==== RECORDED DATA

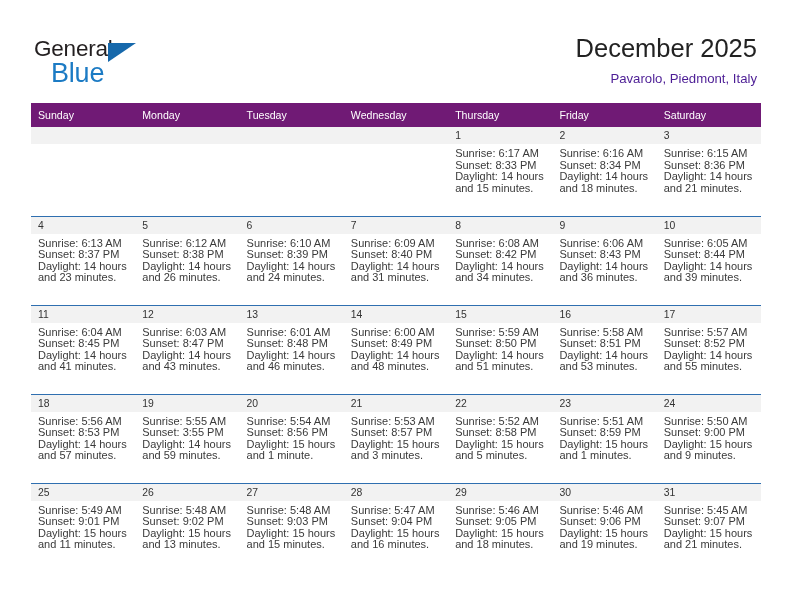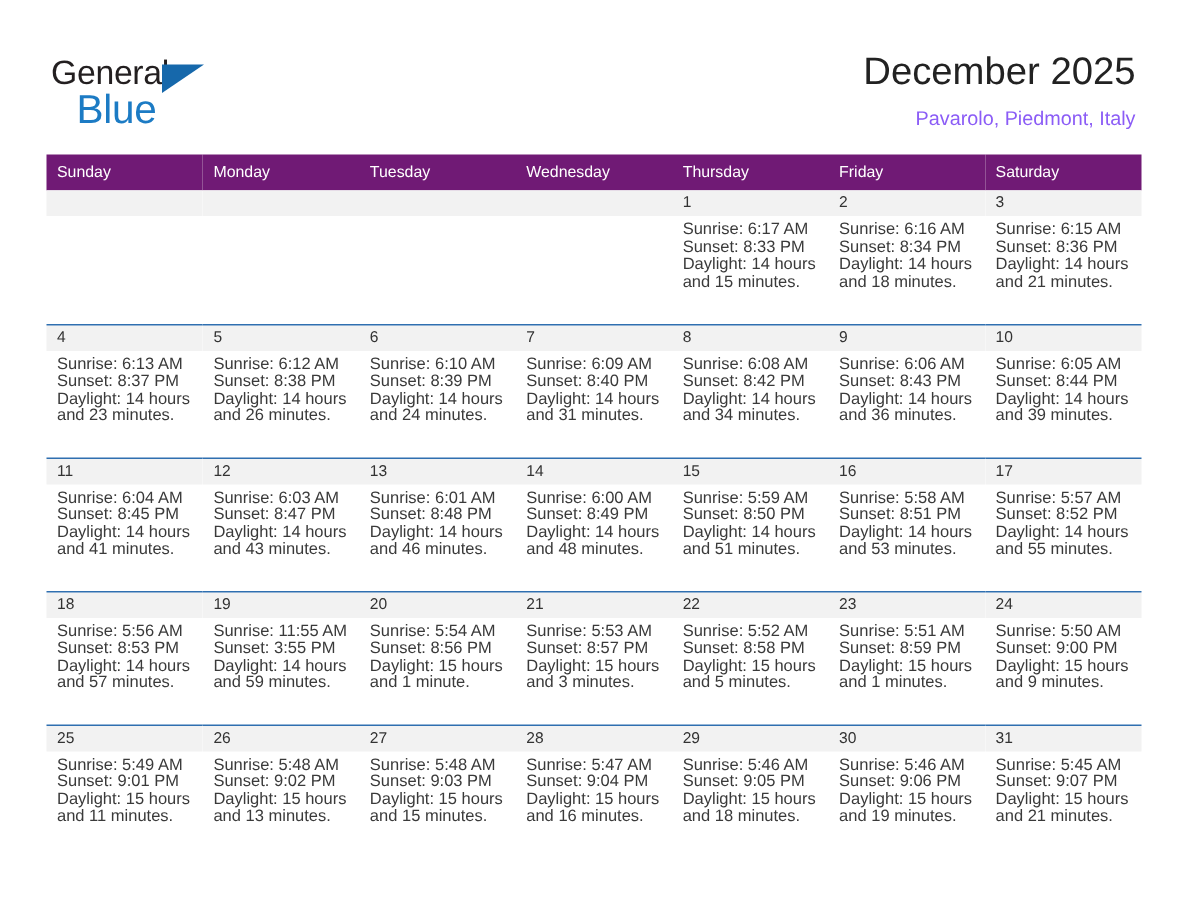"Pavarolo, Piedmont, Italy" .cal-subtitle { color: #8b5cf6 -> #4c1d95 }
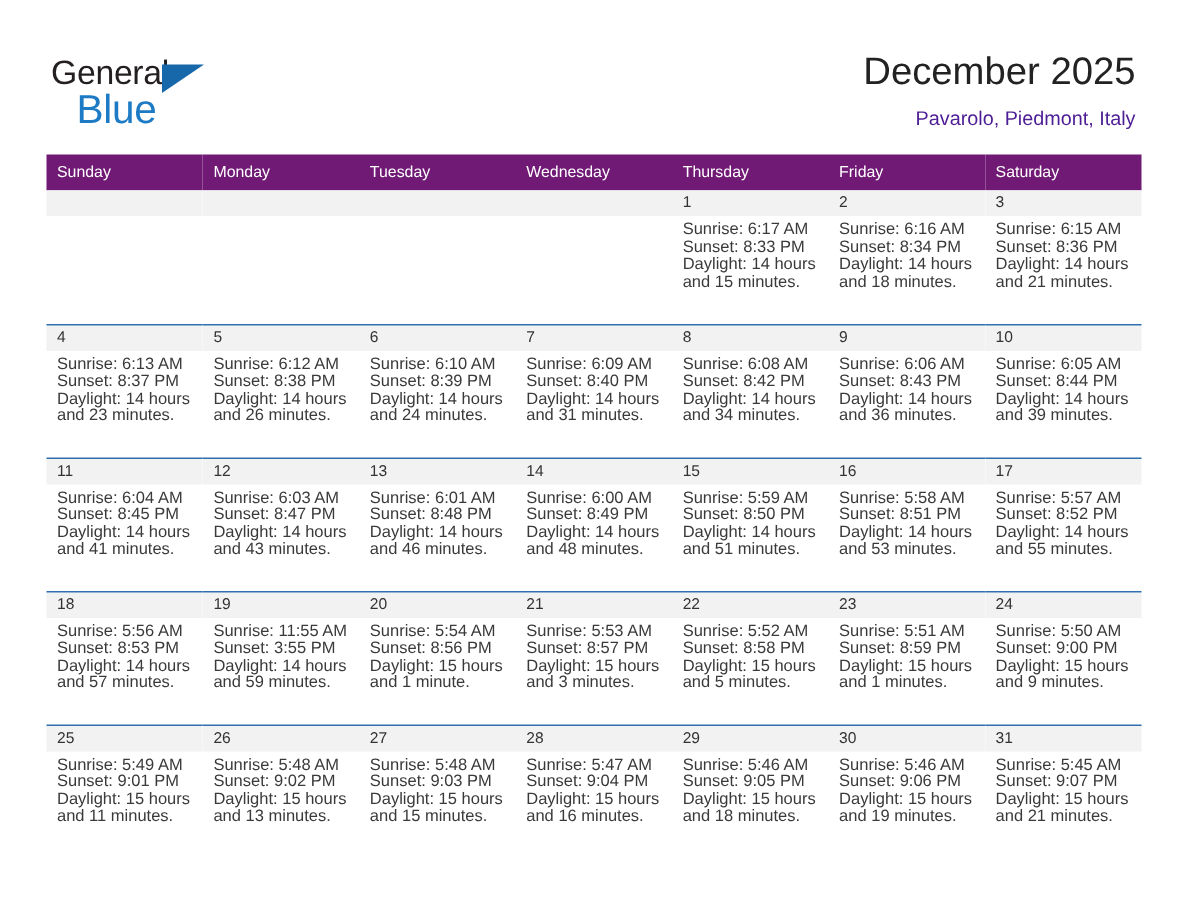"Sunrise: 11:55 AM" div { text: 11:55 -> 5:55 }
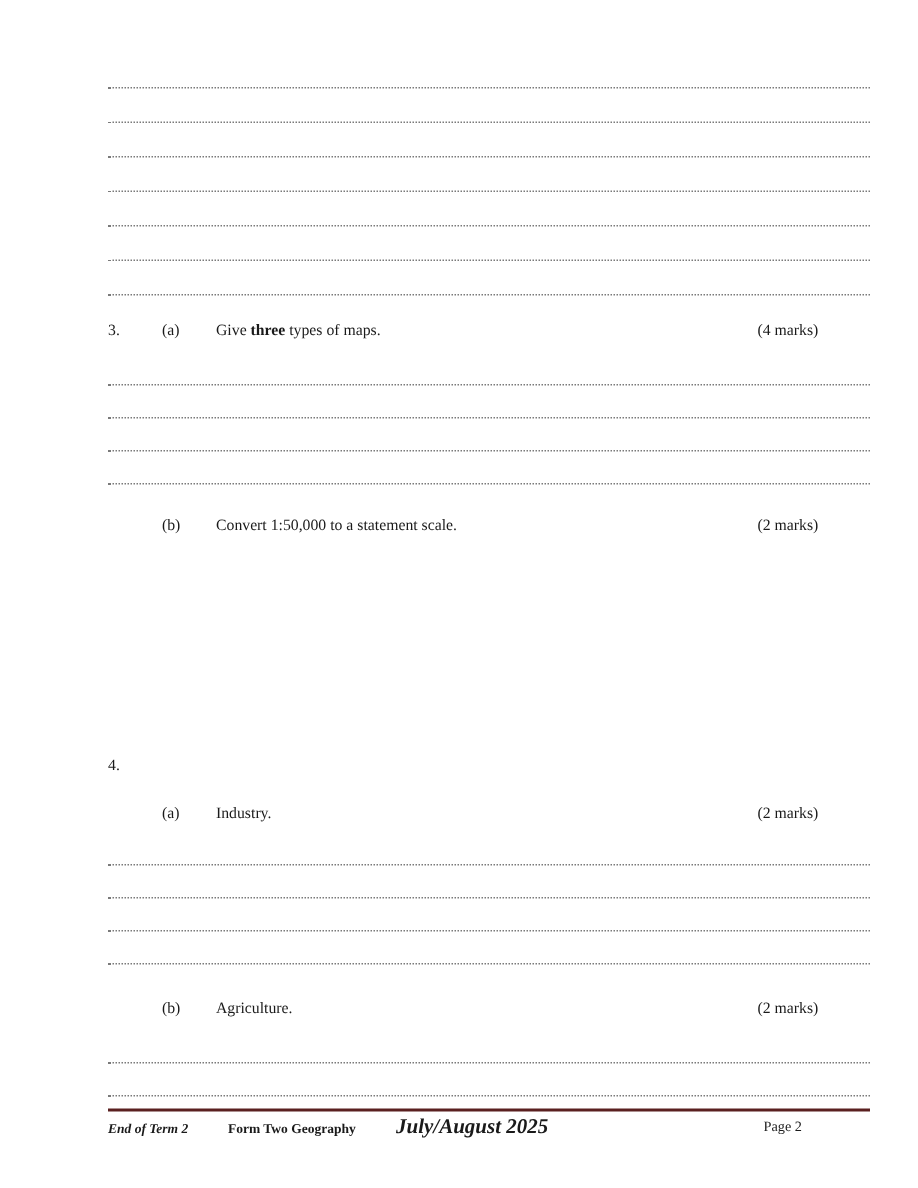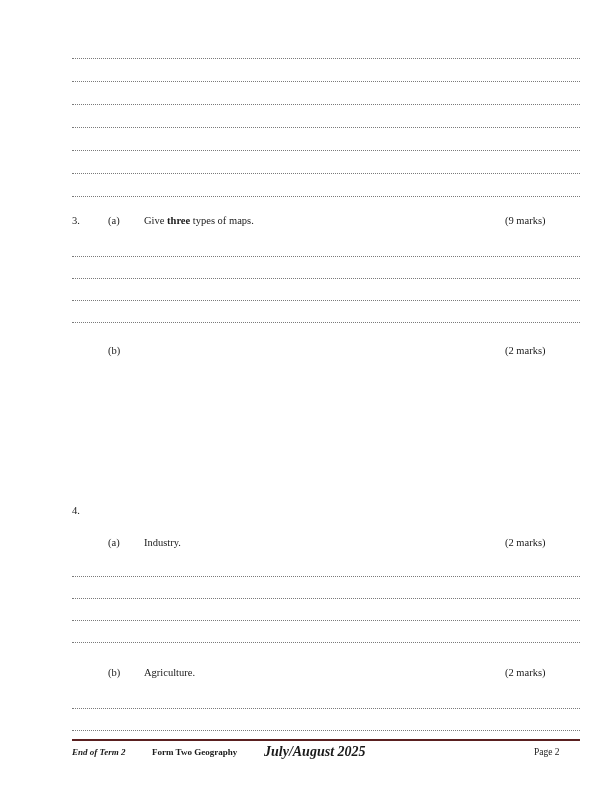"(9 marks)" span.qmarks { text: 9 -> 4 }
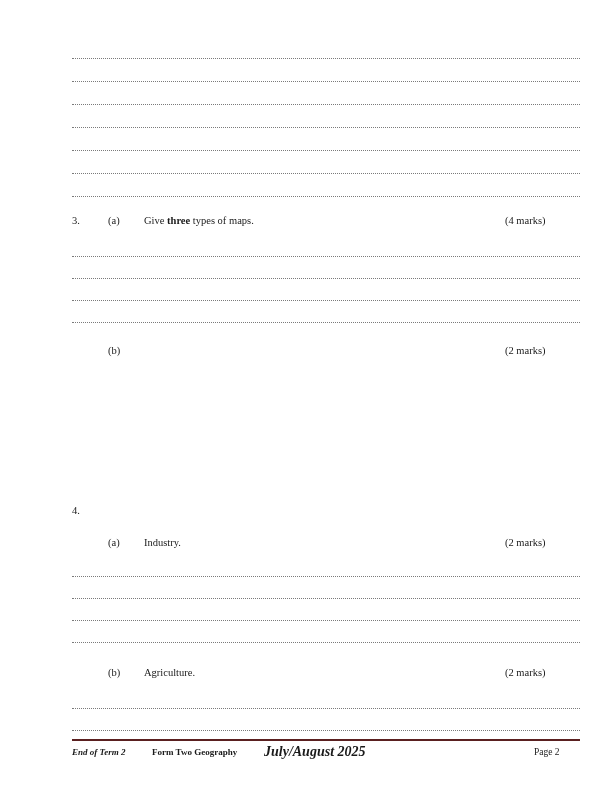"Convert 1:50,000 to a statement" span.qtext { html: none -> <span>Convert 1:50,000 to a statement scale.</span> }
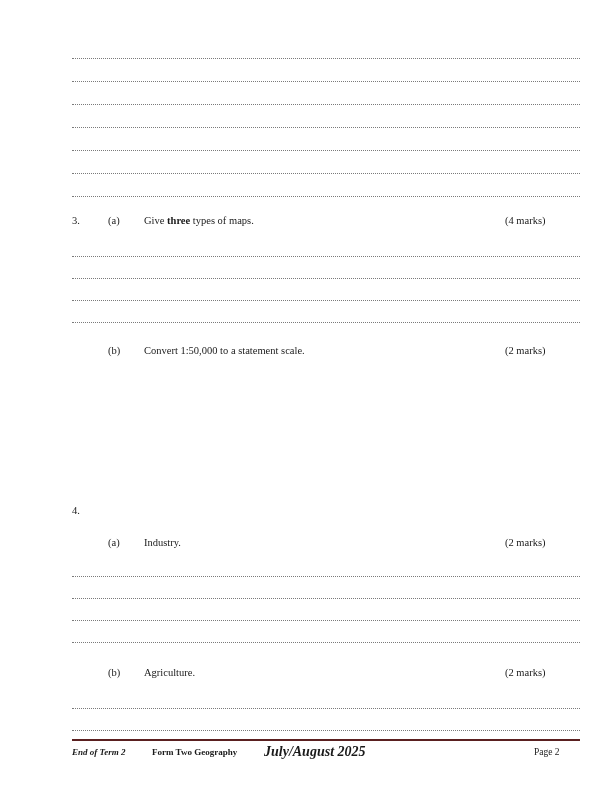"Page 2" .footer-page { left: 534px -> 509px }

========

- _ACTION ITEM_
Repeat the entries exactly as they are given, leaving out each image.

- _ANSWER AREA_
"Pavarolo, Piedmont, Italy" .cal-subtitle { color: #8b5cf6 -> #4c1d95 }
"Sunrise: 11:55 AM" div { text: 11:55 -> 5:55 }
"(9 marks)" span.qmarks { text: 9 -> 4 }
"Convert 1:50,000 to a statement" span.qtext { html: none -> <span>Convert 1:50,000 to a statement scale.</span> }
"Page 2" .footer-page { left: 534px -> 509px }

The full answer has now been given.